Ok, thats a bit confusing. If playblocks is first layer and there are other ordered layers below, traffic has to be accepted on all layers.

Andy

100%. Although when you’re looking at Smart Log the only access control rule number you see is the one from play blocks because it’s first. So if you actually want to find out what other rules that it was accepted  on you have to click four times per log (AND GO INTO EACH LOG) instead of filtering in one click. That’s to find the relevant log rule number. You can no longer filter by log rule number with play blocks enabled because the data is not relevant.

Hm, I never recall having that issue in PoC. Do you have TAC case open for it?

Andy

I don't have a TAC case open on this because from what I understand its "expected behavior."  Which I agree it's expected behavior.  Its just bad expected behavior.  It takes away search functionality and for Check Point who prides themselves in the least number of clicks, they took a step backwards here.  @PhoneBoy do you have any feedback?  Am I just not understanding something correctly?  I think I have it straight.

Thanks,
Paul

Hi,

This is indeed expected behavior, and following feedback from the field, we acknowledge that it's problematic behavior for some customers.

As I wrote in a previous reply, we're working on a solution that will try to keep the rule value in the log with the data of the admin's main ordered layer, and also give some control over that.

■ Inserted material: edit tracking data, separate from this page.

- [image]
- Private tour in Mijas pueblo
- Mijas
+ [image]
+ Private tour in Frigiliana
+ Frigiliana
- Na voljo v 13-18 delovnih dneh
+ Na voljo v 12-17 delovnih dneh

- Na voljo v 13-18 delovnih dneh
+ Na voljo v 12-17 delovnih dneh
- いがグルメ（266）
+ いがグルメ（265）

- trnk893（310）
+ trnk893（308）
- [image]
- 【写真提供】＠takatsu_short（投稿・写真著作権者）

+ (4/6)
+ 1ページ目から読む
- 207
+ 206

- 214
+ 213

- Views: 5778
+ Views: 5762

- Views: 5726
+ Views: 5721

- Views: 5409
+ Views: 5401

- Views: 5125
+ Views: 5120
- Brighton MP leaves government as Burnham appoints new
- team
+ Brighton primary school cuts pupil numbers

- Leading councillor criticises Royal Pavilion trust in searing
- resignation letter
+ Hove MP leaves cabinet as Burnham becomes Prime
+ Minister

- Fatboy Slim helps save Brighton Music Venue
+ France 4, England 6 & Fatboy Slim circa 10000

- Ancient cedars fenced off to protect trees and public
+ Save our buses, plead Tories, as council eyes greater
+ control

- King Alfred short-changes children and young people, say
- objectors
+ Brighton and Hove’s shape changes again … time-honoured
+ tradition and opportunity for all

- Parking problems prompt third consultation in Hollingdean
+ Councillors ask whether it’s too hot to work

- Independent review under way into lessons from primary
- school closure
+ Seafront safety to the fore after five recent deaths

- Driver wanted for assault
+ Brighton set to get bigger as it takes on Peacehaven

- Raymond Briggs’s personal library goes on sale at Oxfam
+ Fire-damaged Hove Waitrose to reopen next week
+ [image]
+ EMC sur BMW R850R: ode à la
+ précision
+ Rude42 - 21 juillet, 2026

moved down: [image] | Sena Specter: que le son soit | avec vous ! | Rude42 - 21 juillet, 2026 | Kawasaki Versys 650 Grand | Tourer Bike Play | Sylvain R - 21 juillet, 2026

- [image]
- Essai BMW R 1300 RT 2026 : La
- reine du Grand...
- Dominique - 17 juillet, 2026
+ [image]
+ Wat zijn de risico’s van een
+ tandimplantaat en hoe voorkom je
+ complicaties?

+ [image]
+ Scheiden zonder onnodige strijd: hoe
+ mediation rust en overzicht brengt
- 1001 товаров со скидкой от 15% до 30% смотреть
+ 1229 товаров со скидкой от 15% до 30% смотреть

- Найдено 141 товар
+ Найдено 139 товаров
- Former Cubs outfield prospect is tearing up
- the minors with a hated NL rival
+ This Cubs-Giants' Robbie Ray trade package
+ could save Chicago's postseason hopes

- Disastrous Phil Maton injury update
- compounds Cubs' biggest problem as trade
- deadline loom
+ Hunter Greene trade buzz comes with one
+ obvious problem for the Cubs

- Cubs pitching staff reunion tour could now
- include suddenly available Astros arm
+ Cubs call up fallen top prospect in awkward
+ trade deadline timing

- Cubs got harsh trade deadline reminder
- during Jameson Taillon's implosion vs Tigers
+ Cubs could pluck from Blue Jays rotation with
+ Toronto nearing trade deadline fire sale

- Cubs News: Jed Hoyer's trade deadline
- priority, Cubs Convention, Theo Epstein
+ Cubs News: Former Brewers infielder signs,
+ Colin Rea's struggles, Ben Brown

In the meanwhile, a possible workaround is to move the Playblocks ordered layer to be last instead of first. Since the rule field in the log takes the first layer by default, it will keep your layer's rules in the logs, instead of Playblock's matching rules.

There are a couple of caveats to this solution:
1) You'll have partial visibility to what Playblocks is potentially blocking, as anything blocked in your policy won't reach evaluation in Playblocks' layer.
2) You won't get the performance benefits of an "early block" by Playblocks when it's preventing external scanners and other bulk attackers.

Still, it's a reasonable temporary solution if the issue in the log is a significant bother.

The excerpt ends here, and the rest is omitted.